*** Begin section ***

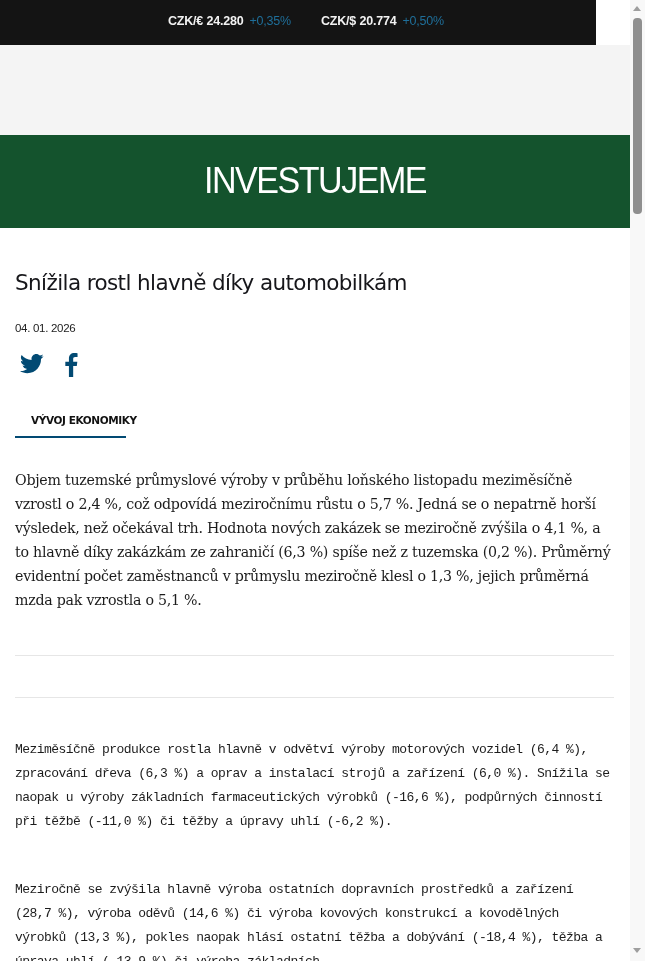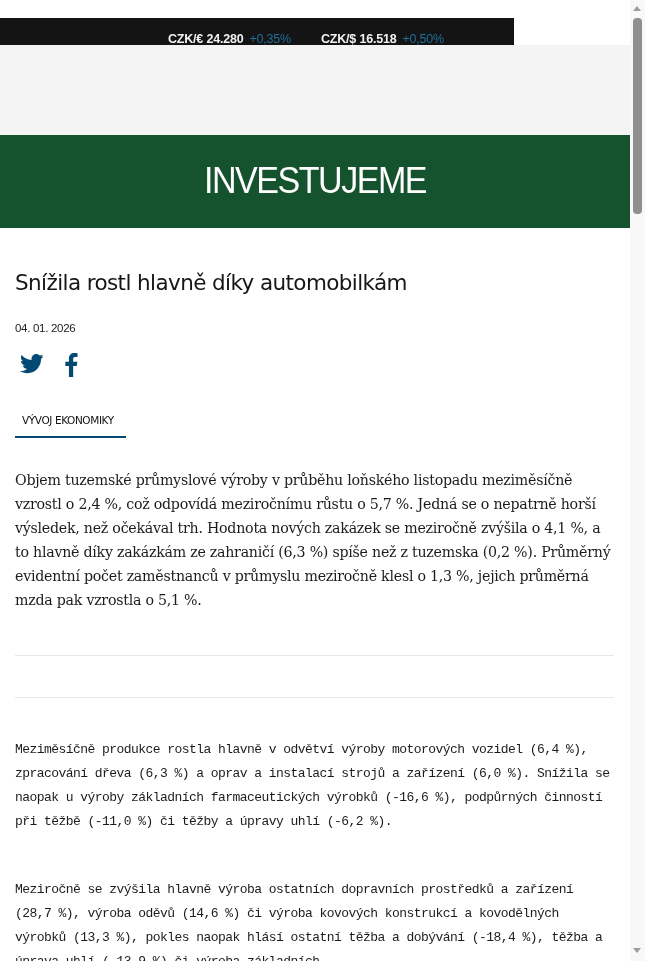--- a/index.html
+++ b/index.html
@@ -9,7 +9,7 @@
     .page { position: absolute; left: 0; top: 0; width: 630px; height: 961px; overflow: hidden; background: #fff; }
 
     
-    .topbar { position: absolute; left: 0; top: 0; width: 514px; height: 45px; background: #141414; margin-top: 18px; }
+    .topbar { position: absolute; left: 0; top: 0; width: 596px; height: 45px; background: #141414; }
     .rate { position: absolute; top: 14px; font-family: "Liberation Sans", sans-serif; font-size: 12.5px; font-weight: bold; color: #f2f2f2; letter-spacing: -0.2px; white-space: nowrap; }
     .rate .chg { font-weight: normal; color: #1f6f9a; margin-left: 6px; }
     .rate-eur { left: 168px; }

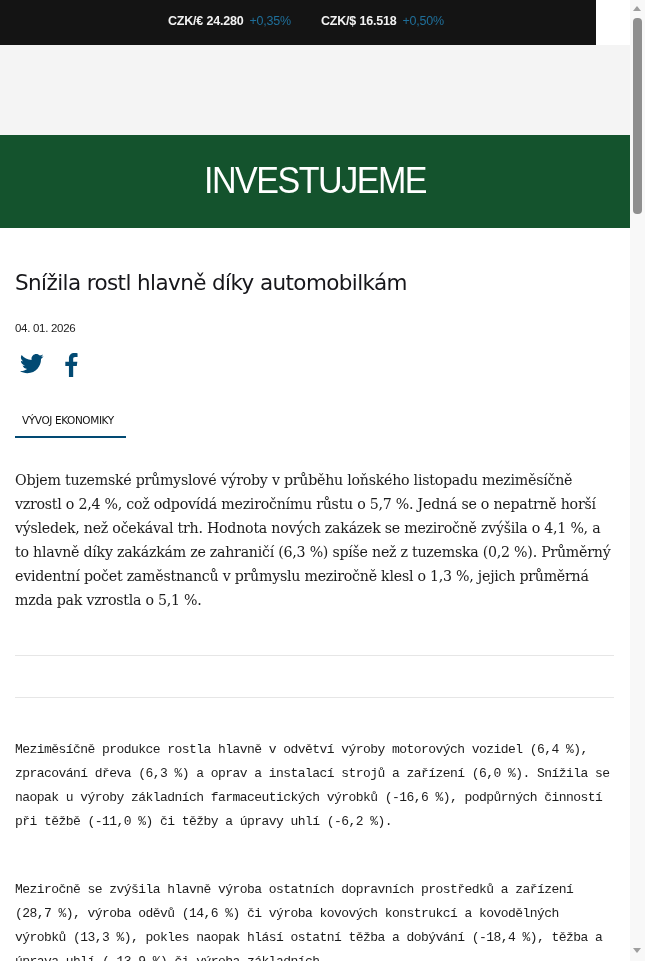--- a/index.html
+++ b/index.html
@@ -66,7 +66,7 @@
       <span>CZK/€ 24.280</span><span class="chg">+0,35%</span>
     </div>
     <div class="rate rate-usd">
-      <span>CZK/$ 16.518</span><span class="chg">+0,50%</span>
+      <span>CZK/$ 20.774</span><span class="chg">+0,50%</span>
     </div>
     <div class="hamburger">
       <span></span>

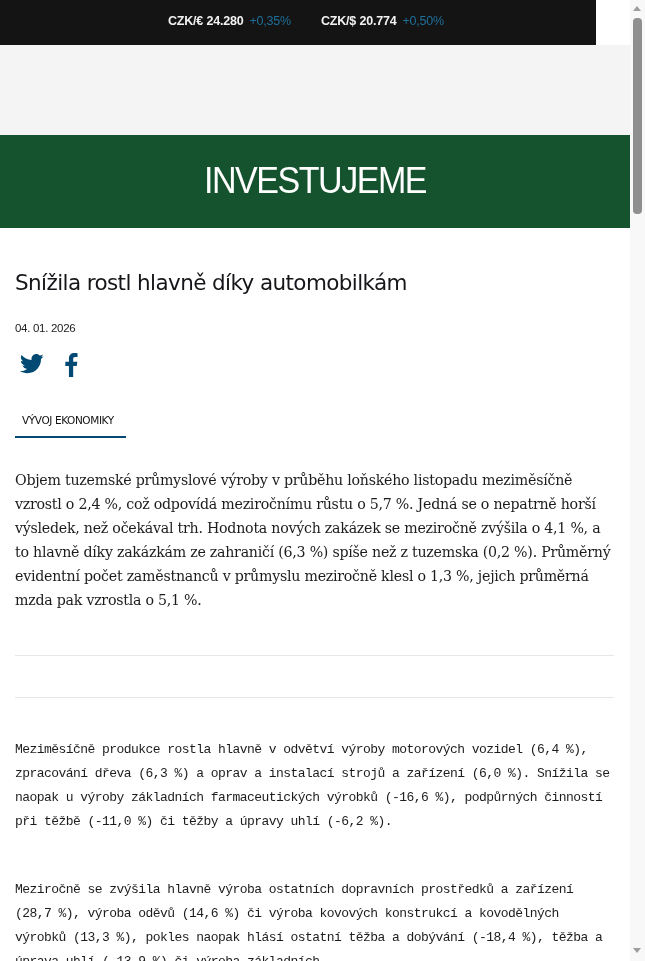--- a/index.html
+++ b/index.html
@@ -37,7 +37,7 @@
     .share .tw { left: 0; width: 24px; height: 22px; }
     .share .fb { left: 44px; width: 14px; height: 24px; }
 
-    .category { position: absolute; left: 7px; top: 186px; font-family: "DejaVu Sans", sans-serif; font-size: 10.5px; font-weight: normal; color: #111; letter-spacing: -0.4px; white-space: nowrap; cursor: pointer; }
+    .category { position: absolute; left: 16px; top: 186px; font-family: "DejaVu Sans", sans-serif; font-size: 10.5px; font-weight: bold; color: #111; letter-spacing: -0.4px; white-space: nowrap; cursor: pointer; }
     .category-line { position: absolute; left: 0; top: 208px; width: 111px; height: 2px; background: #024a73; }
 
     .lead { position: absolute; left: 0; top: 240px; width: 598px; font-family: "DejaVu Serif", serif; font-size: 14.2px; font-weight: normal; line-height: 24.1px; color: #1c1c1c; letter-spacing: -0.25px; }

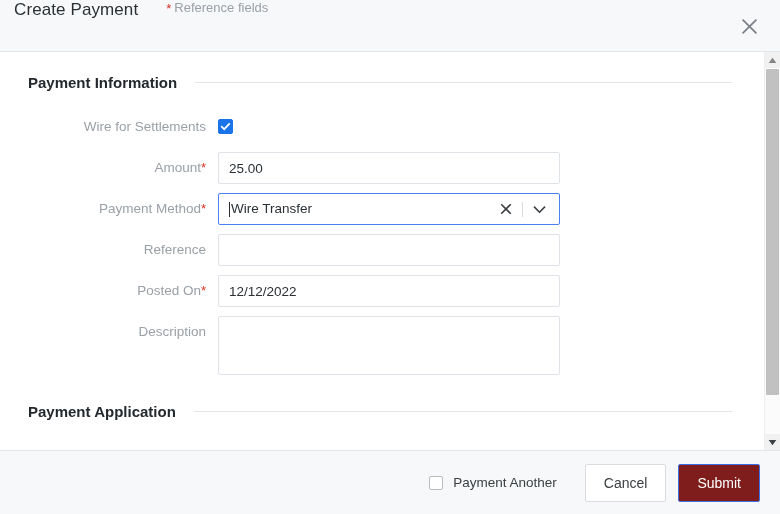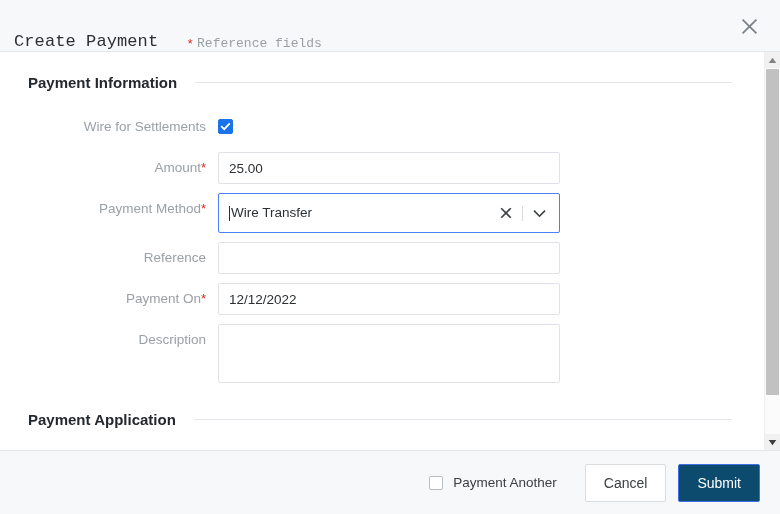--- a/index.html
+++ b/index.html
@@ -34,10 +34,9 @@
     background: #f7f8f9;
     border-bottom: 1px solid #e4e6e8;
     display: flex;
-    align-items: flex-end;
+    align-items: flex-start;
     padding: 0 16px 0 14px;
     box-sizing: border-box;
-    font-family: Liberation Mono, monospace;
   }
   .modal-title {
     font-size: 17px;

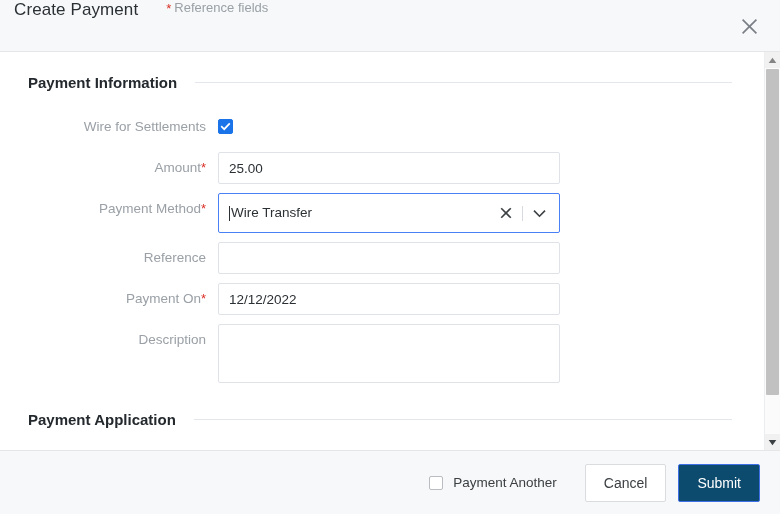--- a/index.html
+++ b/index.html
@@ -159,7 +159,7 @@
   .select-control {
     position: relative;
     width: 342px;
-    height: 40px;
+    height: 32px;
     box-sizing: border-box;
     border: 1px solid #4a80f5;
     border-radius: 2px;

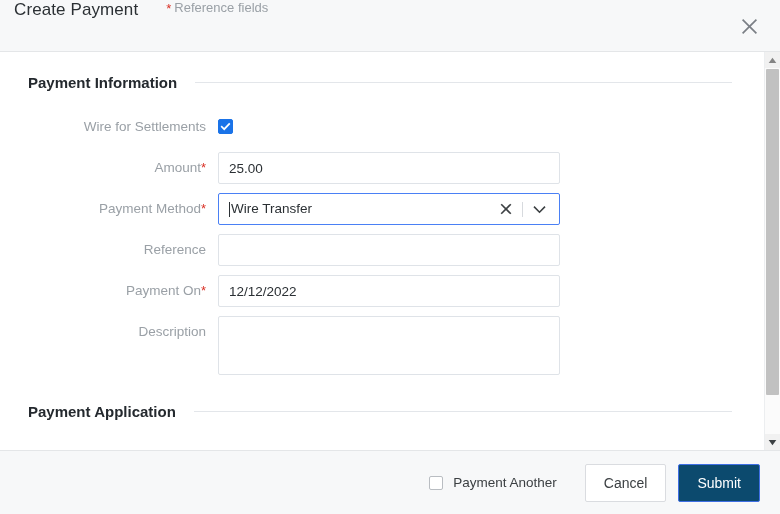--- a/index.html
+++ b/index.html
@@ -393,7 +393,7 @@
       </div>
 
       <div class="form-row">
-        <div class="label"><span>Payment On</span><span class="star">*</span></div>
+        <div class="label"><span>Posted On</span><span class="star">*</span></div>
         <div class="control">
           <input class="text-input" type="text" value="12/12/2022" style="">
         </div>

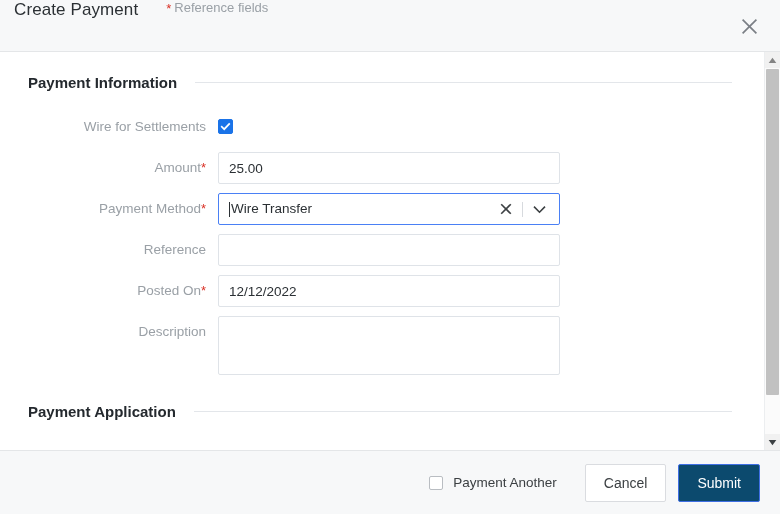--- a/index.html
+++ b/index.html
@@ -310,7 +310,7 @@
     margin-right: 12px;
   }
   .btn-submit {
-    background: #0c4a6e;
+    background: #7f1d1d;
     border: 1px solid #3f6fe4;
     color: #ffffff;
     min-width: 80px;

*** End section ***

# [EXERCISE REQUIREMENTS]
Skip the pictures and transcribe the rest of the records exactly.

# [TASK RESPONSE]
--- a/index.html
+++ b/index.html
@@ -9,7 +9,7 @@
     .page { position: absolute; left: 0; top: 0; width: 630px; height: 961px; overflow: hidden; background: #fff; }
 
     
-    .topbar { position: absolute; left: 0; top: 0; width: 514px; height: 45px; background: #141414; margin-top: 18px; }
+    .topbar { position: absolute; left: 0; top: 0; width: 596px; height: 45px; background: #141414; }
     .rate { position: absolute; top: 14px; font-family: "Liberation Sans", sans-serif; font-size: 12.5px; font-weight: bold; color: #f2f2f2; letter-spacing: -0.2px; white-space: nowrap; }
     .rate .chg { font-weight: normal; color: #1f6f9a; margin-left: 6px; }
     .rate-eur { left: 168px; }

--- a/index.html
+++ b/index.html
@@ -66,7 +66,7 @@
       <span>CZK/€ 24.280</span><span class="chg">+0,35%</span>
     </div>
     <div class="rate rate-usd">
-      <span>CZK/$ 16.518</span><span class="chg">+0,50%</span>
+      <span>CZK/$ 20.774</span><span class="chg">+0,50%</span>
     </div>
     <div class="hamburger">
       <span></span>

--- a/index.html
+++ b/index.html
@@ -37,7 +37,7 @@
     .share .tw { left: 0; width: 24px; height: 22px; }
     .share .fb { left: 44px; width: 14px; height: 24px; }
 
-    .category { position: absolute; left: 7px; top: 186px; font-family: "DejaVu Sans", sans-serif; font-size: 10.5px; font-weight: normal; color: #111; letter-spacing: -0.4px; white-space: nowrap; cursor: pointer; }
+    .category { position: absolute; left: 16px; top: 186px; font-family: "DejaVu Sans", sans-serif; font-size: 10.5px; font-weight: bold; color: #111; letter-spacing: -0.4px; white-space: nowrap; cursor: pointer; }
     .category-line { position: absolute; left: 0; top: 208px; width: 111px; height: 2px; background: #024a73; }
 
     .lead { position: absolute; left: 0; top: 240px; width: 598px; font-family: "DejaVu Serif", serif; font-size: 14.2px; font-weight: normal; line-height: 24.1px; color: #1c1c1c; letter-spacing: -0.25px; }

--- a/index.html
+++ b/index.html
@@ -34,10 +34,9 @@
     background: #f7f8f9;
     border-bottom: 1px solid #e4e6e8;
     display: flex;
-    align-items: flex-end;
+    align-items: flex-start;
     padding: 0 16px 0 14px;
     box-sizing: border-box;
-    font-family: Liberation Mono, monospace;
   }
   .modal-title {
     font-size: 17px;

--- a/index.html
+++ b/index.html
@@ -159,7 +159,7 @@
   .select-control {
     position: relative;
     width: 342px;
-    height: 40px;
+    height: 32px;
     box-sizing: border-box;
     border: 1px solid #4a80f5;
     border-radius: 2px;

--- a/index.html
+++ b/index.html
@@ -393,7 +393,7 @@
       </div>
 
       <div class="form-row">
-        <div class="label"><span>Payment On</span><span class="star">*</span></div>
+        <div class="label"><span>Posted On</span><span class="star">*</span></div>
         <div class="control">
           <input class="text-input" type="text" value="12/12/2022" style="">
         </div>

--- a/index.html
+++ b/index.html
@@ -310,7 +310,7 @@
     margin-right: 12px;
   }
   .btn-submit {
-    background: #0c4a6e;
+    background: #7f1d1d;
     border: 1px solid #3f6fe4;
     color: #ffffff;
     min-width: 80px;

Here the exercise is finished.